WHAT THE TASK REQUIRES: Print only the line with "[788,349,882,369] (SpNz.wav) ->" and the lines after it, ending with the last line of the material, each exactly as it stands.

┌──

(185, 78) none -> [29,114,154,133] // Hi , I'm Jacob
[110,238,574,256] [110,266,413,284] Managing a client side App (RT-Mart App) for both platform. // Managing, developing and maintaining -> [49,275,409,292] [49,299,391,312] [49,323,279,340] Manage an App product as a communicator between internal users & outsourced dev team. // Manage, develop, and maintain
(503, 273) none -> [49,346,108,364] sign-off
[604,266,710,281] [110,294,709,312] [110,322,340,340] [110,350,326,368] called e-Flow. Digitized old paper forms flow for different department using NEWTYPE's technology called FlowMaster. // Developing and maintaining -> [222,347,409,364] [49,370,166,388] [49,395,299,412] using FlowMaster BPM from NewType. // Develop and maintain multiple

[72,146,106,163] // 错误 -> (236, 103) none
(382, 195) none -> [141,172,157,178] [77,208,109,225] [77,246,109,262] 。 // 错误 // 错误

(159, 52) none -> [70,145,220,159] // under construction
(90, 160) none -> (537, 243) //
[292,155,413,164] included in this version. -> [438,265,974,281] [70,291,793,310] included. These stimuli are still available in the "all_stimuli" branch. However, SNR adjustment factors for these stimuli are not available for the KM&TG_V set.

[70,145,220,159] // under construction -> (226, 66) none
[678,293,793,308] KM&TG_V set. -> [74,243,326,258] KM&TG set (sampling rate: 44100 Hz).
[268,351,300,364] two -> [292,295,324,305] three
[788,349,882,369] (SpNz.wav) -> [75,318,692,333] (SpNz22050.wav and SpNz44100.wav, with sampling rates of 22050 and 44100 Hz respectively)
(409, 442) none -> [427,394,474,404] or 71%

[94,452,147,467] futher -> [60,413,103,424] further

└──

RESULT BELOW:
[788,349,882,369] (SpNz.wav) -> [75,318,692,333] (SpNz22050.wav and SpNz44100.wav, with sampling rates of 22050 and 44100 Hz respectively)
(409, 442) none -> [427,394,474,404] or 71%

[94,452,147,467] futher -> [60,413,103,424] further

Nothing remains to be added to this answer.